Difference listings:
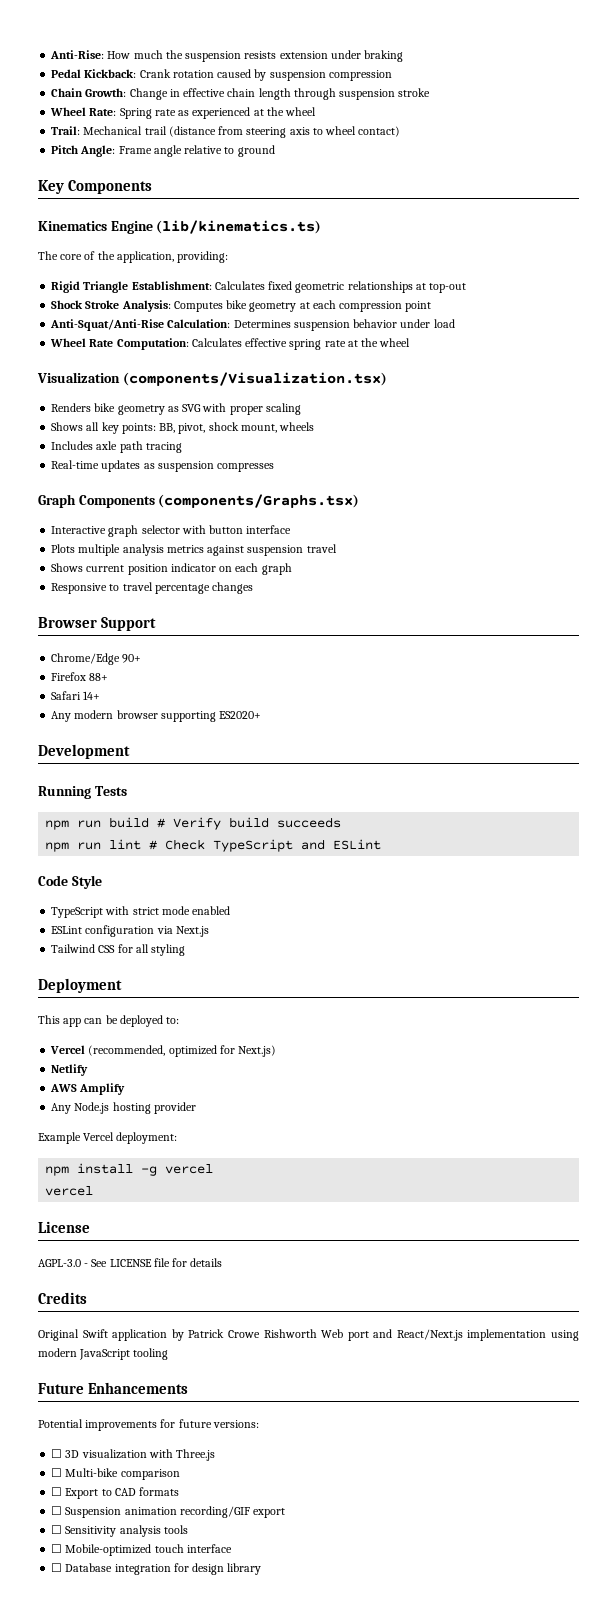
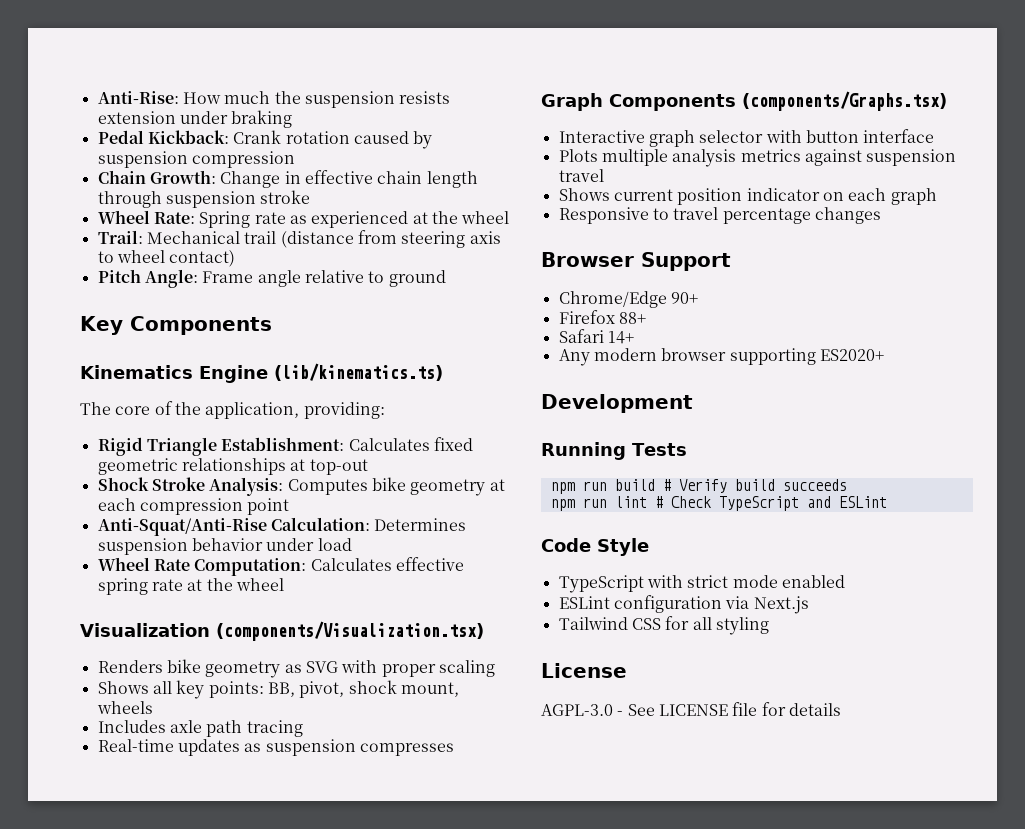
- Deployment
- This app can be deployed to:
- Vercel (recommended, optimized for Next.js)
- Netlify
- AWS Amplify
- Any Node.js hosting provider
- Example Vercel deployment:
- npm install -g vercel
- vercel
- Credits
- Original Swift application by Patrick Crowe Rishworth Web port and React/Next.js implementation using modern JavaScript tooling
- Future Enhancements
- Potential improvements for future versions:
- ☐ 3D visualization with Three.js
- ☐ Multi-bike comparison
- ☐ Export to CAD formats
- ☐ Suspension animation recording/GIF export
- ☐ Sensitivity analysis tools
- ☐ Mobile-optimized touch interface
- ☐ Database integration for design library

TASK ITEM>
The answer should consist only of the lines from the one with "- Future Enhancements" to the final line of the records above, retyped word for word.

RESPONSE AREA>
- Future Enhancements
- Potential improvements for future versions:
- ☐ 3D visualization with Three.js
- ☐ Multi-bike comparison
- ☐ Export to CAD formats
- ☐ Suspension animation recording/GIF export
- ☐ Sensitivity analysis tools
- ☐ Mobile-optimized touch interface
- ☐ Database integration for design library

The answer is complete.